The IG’s report said interviews with supervisory staff from both the New York Fed and the Office of the Comptroller of the Currency revealed a poor relationship between the two teams assigned to oversee J.P. Morgan’s CIO unit, according to the report. One New York Fed staffer described the relationship between the two teams as “tense,” and indicated that the leads on both supervisory teams did not cooperate,” the report said.
Some New York Fed officials complained the OCC team was “territorial,” defending their role as the lead regulator over J.P. Morgan’s national bank unit, in which the CIO was housed. In one case, New York Fed examiners tried to join an OCC visit of the CIO unit but weren’t allowed to, the report said.
There were also hints that J.P. Morgan’s reputation as a strong bank colored the New York Fed’s view and treatment of the megabank. The New York Fed “placed too much reliance on JPMC internal audit’s review, which concluded in the first half of 2009,” before a team of experts from across the Fed system recommended a full exam of the unit. Mr. Gibson said in his response that such a conclusion wasn’t fully supported.
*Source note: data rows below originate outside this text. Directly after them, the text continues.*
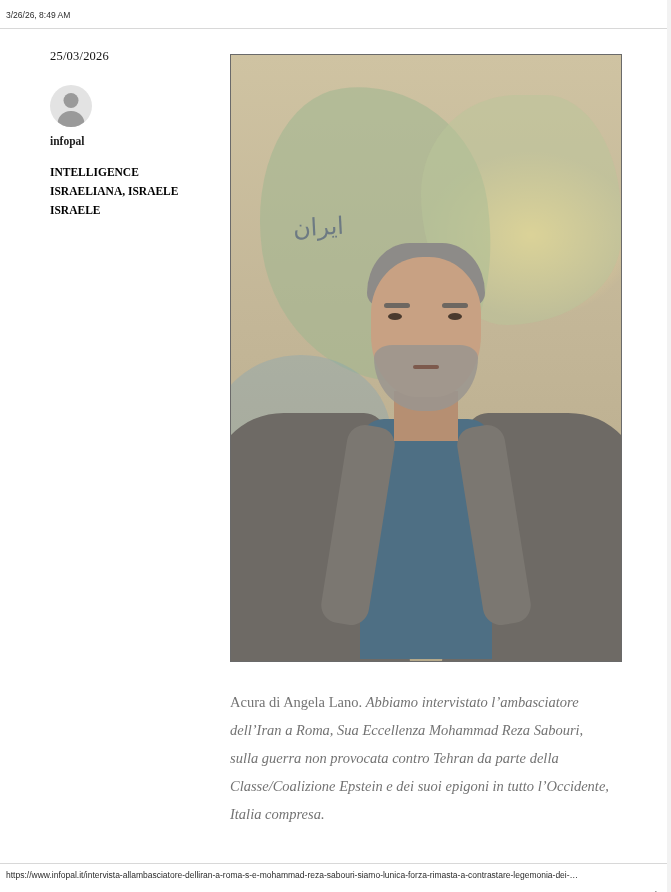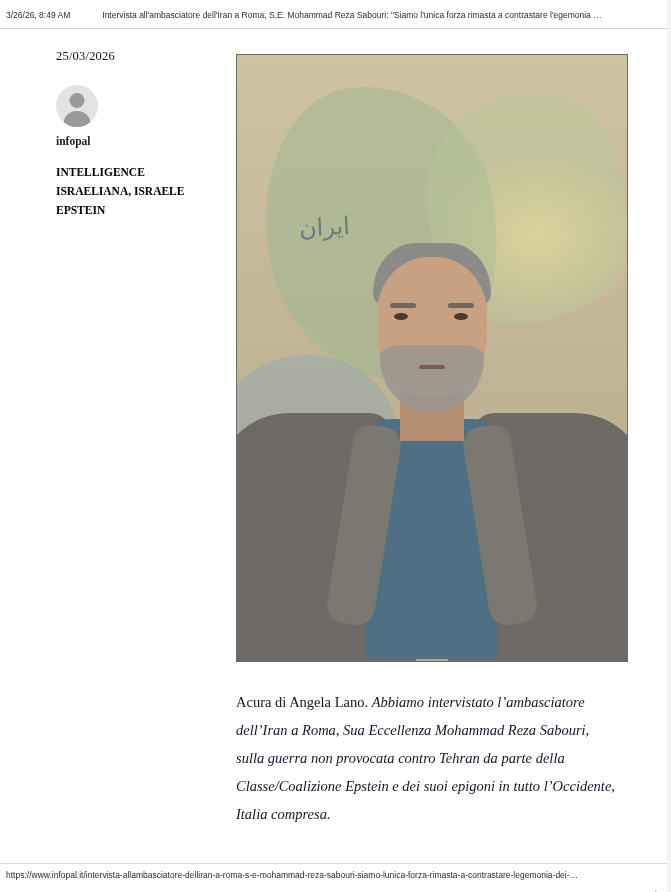--- a/index.html
+++ b/index.html
@@ -357,7 +357,6 @@
 
 <div class="print-header">
   <span class="ph-date">3/26/26, 8:49 AM</span>
-  <span class="ph-title">Intervista all'ambasciatore dell'Iran a Roma, S.E. Mohammad Reza Sabouri: "Siamo l'unica forza rimasta a contrastare l'egemonia …</span>
 </div>
 <div class="header-rule"></div>
 

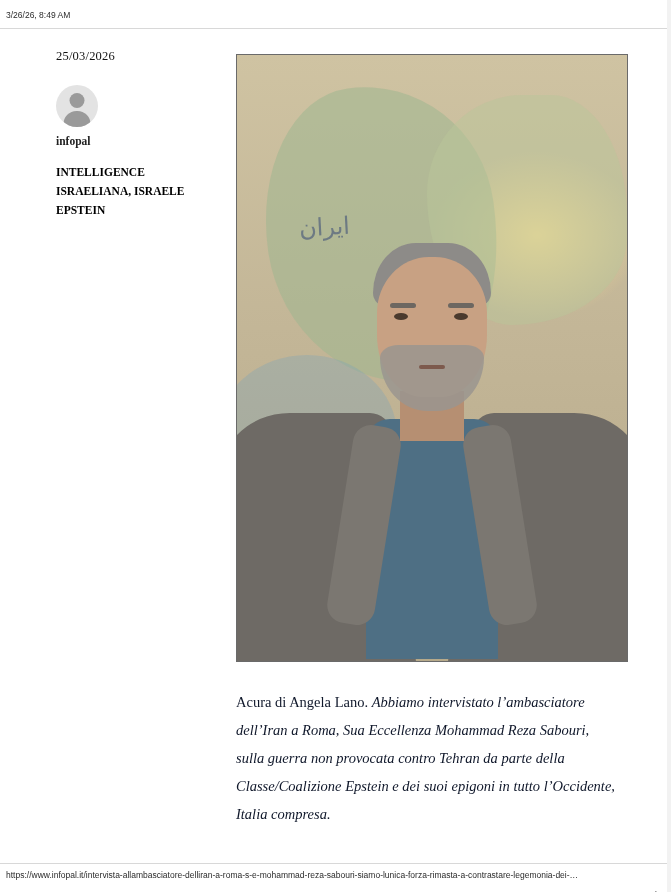--- a/index.html
+++ b/index.html
@@ -52,7 +52,7 @@
   .page {
     position: absolute;
     top: 30px;
-    left: 18px;
+    left: 12px;
     width: 560px;
     height: 810px;
   }

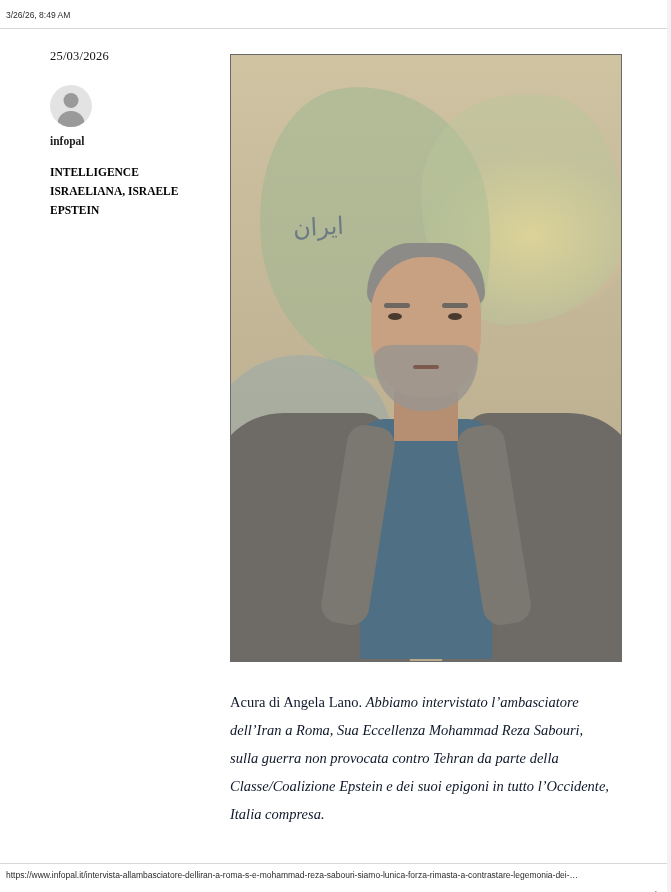--- a/index.html
+++ b/index.html
@@ -375,7 +375,7 @@
     <div class="tags">
       <div>INTELLIGENCE</div>
       <div>ISRAELIANA, ISRAELE</div>
-      <div> EPSTEIN</div>
+      <div> ISRAELE</div>
     </div>
   </div>
 

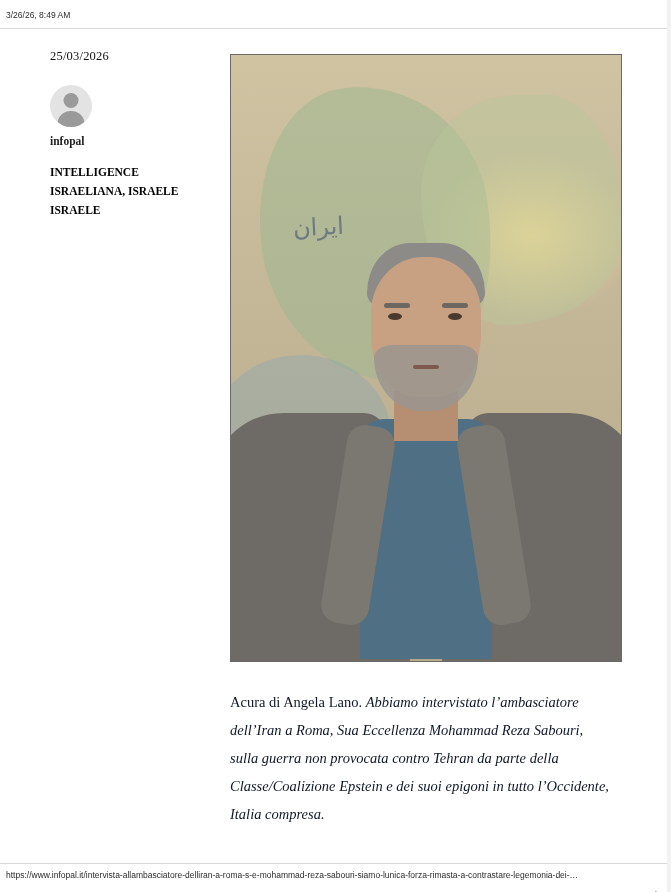--- a/index.html
+++ b/index.html
@@ -302,7 +302,7 @@
     font-family: "Liberation Serif", serif;
     font-size: 14.5px;
     line-height: 28px;
-    color: #0f172a;
+    color: #737373;
   }
   .caption .lead {
     font-style: normal;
The full report goes into further detail about the ways in which the New York Fed was overwhelmed with new responsibilities during and after the crisis, which the IG concludes contributed to its neglect of the CIO unit. Competing priorities for the New York Fed’s J.P. Morgan team included the integration of Bear Stearns, which it purchased in 2008, implementation of new capital rules and the Fed’s new “stress-test” exercise. “These activities strained the availability” of resources, the report said.
In his response to the IG, Mr. Gibson questioned whether the stress tests sapped time from the J.P. Morgan supervisory team, saying much of the work for them isn’t conducted by supervisors assigned to banks like J.P. Morgan, but by other Fed staff.
The IG said J.P. Morgan’s relative strength contributed to the resource problem faced by the New York Fed team in charge of J.P. Morgan. “Given JPMC’s stronger financial condition relative to its peers, [the New York Fed team] also had difficulty making a compelling case for additional resources,” the report said.
The IG said those demands reinforced its conclusion the New York Fed should have tried to reach out to the OCC team, given its resource constraints.